It's 'All of a Sudden' (There's No 'The')
What to Know
The noun usage of sudden has all but been abandoned by history and the word has become bound to "all" in the idiom "all of a sudden," meaning "suddenly, or sooner than expected." There's no grammatical reason why the correct phrase is "all of a sudden" vs "all of the sudden," it's just the recognized form of the idiom English speakers have accepted.
All of the sudden, if you were making something like hummus, you didn’t need to grind it up with a mortar and pestle—you had a blender. All of the sudden, every dish after every meal didn’t need to be washed by hand; it went into the dishwasher. All of the sudden, if you wanted to boil some water, you didn’t have to spend half an hour getting your wood or charcoal stove warm enough. You just flicked on the electric burner. All of the sudden, entire foods were available prepackaged at the grocery store, and half a day didn't need to be spent in preparation for a minor meal.
— Eat Sip Trip, 6 April 2018
First, if this is one of your pet peeves, we'd like to apologize for exposing you to so many instances of "all of the sudden" up there—consider yourself stronger for having survived it. (And to those who might be wondering just what the issue is, just keep reading.)
'A' Sudden vs. 'The' Sudden
According to the word mavens, "all of the sudden" is considered a to-certainly-be-avoided mistake for the long-standing expression "all of a sudden" (meaning "suddenly," "sooner than expected," "at once"). Considering how few examples of the mistake are found in edited sources, it seems most writers and their copy editors are diligently heeding the advice. On the other hand, the phrase does have quite a life on social media, in self-published writing, and in quotations from interviews in edited sources.
Seems pretty simple, right?

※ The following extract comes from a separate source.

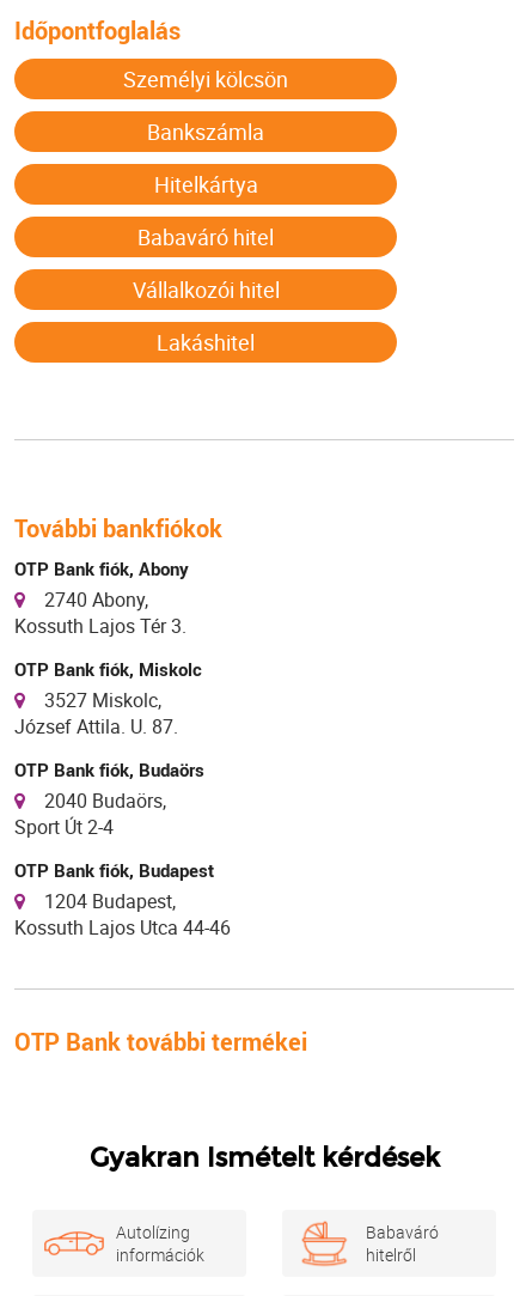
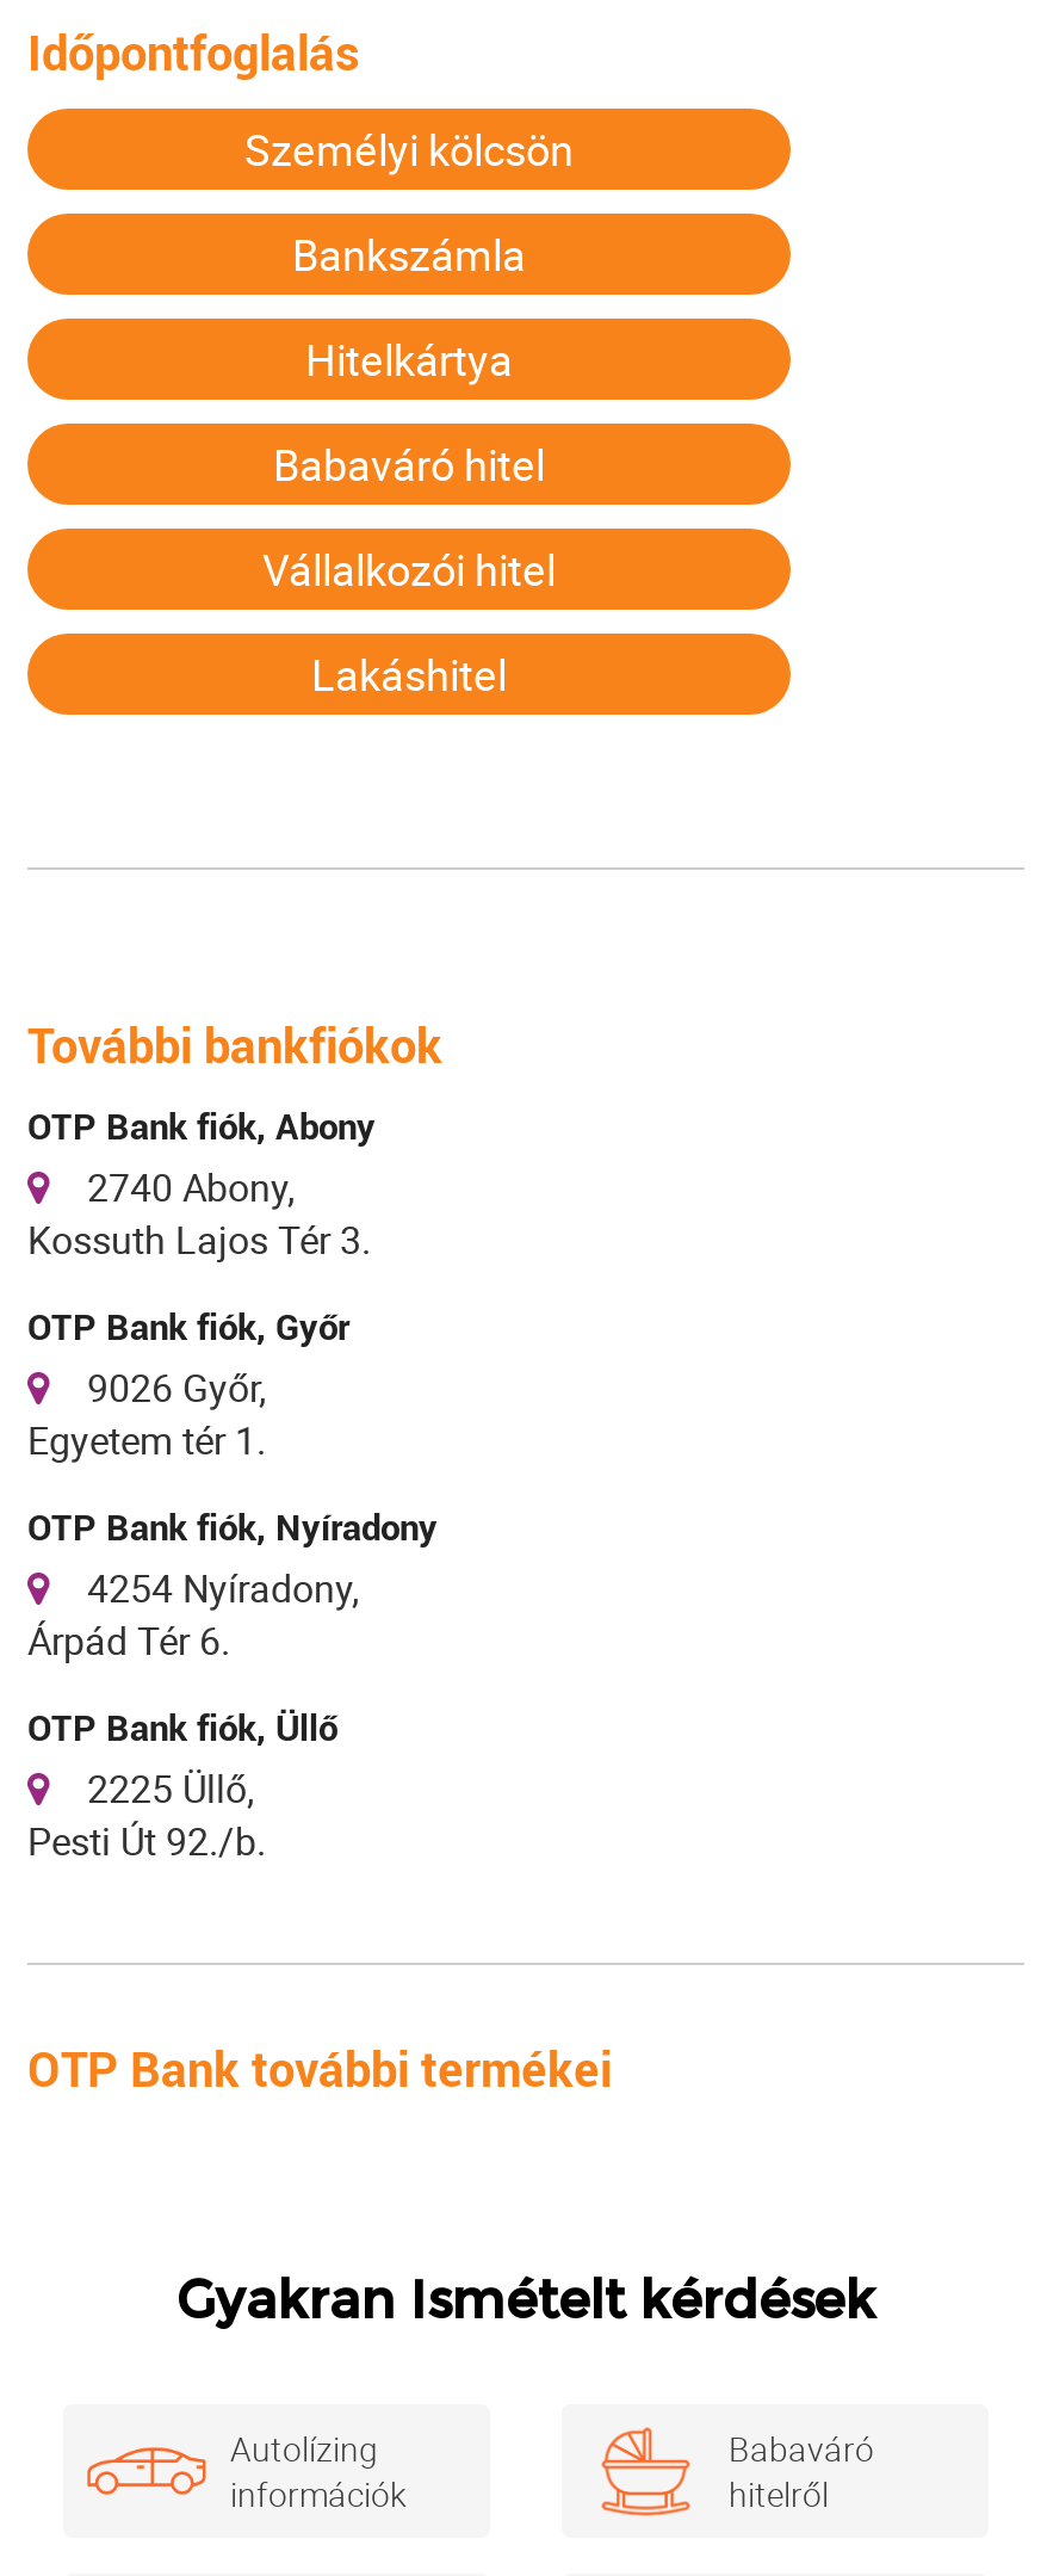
[14,657,202,740] OTP Bank fiók, Miskolc | 3527 Miskolc, | József Attila. U. 87. -> [27,1302,349,1466] OTP Bank fiók, Győr | 9026 Győr, | Egyetem tér 1.
[14,757,204,840] OTP Bank fiók, Budaörs | 2040 Budaörs, | Sport Út 2-4 -> [27,1502,438,1667] OTP Bank fiók, Nyíradony | 4254 Nyíradony, | Árpád Tér 6.
[14,858,231,941] OTP Bank fiók, Budapest | 1204 Budapest, | Kossuth Lajos Utca 44-46 -> [27,1703,337,1867] OTP Bank fiók, Üllő | 2225 Üllő, | Pesti Út 92./b.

Here's where it gets weird: there's no clear-cut grammatical explanation as to why we use the article a in the expression instead of the. In the past, both articles commonly preceded the noun sudden (meaning "an unexpected occurrence, need, or danger") in phrases formed with of having the adverbial meaning "suddenly."
I was compelled to answere of the sodaine [sudden] unto the articles.
— Henry Barrow, in John Greenwood's A Collection of Certaine Sclaunderous Articles, 1590
Behold of a sodaine [sudden] behinde me, I heard a rusling noyse….
— Francesco Colonna, Hypnertomachia, 1592
Origins of 'All of a Sudden'
Evidence of the phrase "all of a sudden" goes back to at least the 17th century, and for some inexplicable reason, its use persisted while the noun sudden and its other set phrases formed with prepositions (in, on, upon, and at) gradually fell into disuse. Linguistically speaking, the noun lives on as a fossil in the modern expression.
We're not exactly sure why all became fixed in the expression either, but it does emphasize how entirely sudden or surprising the occurrence is—and it's had that same function for quite some time:
… they would needs have a golden Calfe instead of Moses, to goe before them, and therefore all of a sudden they came with great violence unto Aaron….
— John Dod and Robert Cleaver, Seven Godlie and Fruitfull Sermons, 1614
The fact that the expression is not clearly understood from the meanings of its composite words but has a separate meaning of its own makes it an idiom. For centuries, this idiom has existed with the indefinite article a, and it is in that form that people recognize it as being correct. Whether or not the construction "all of the sudden" (or the slangy "all sudden") will gain recognition and acceptance is yet to be seen. But its online usage, as well as its use in speech, happens quite a bit—and the people who watch and listen to such things are watching and listening.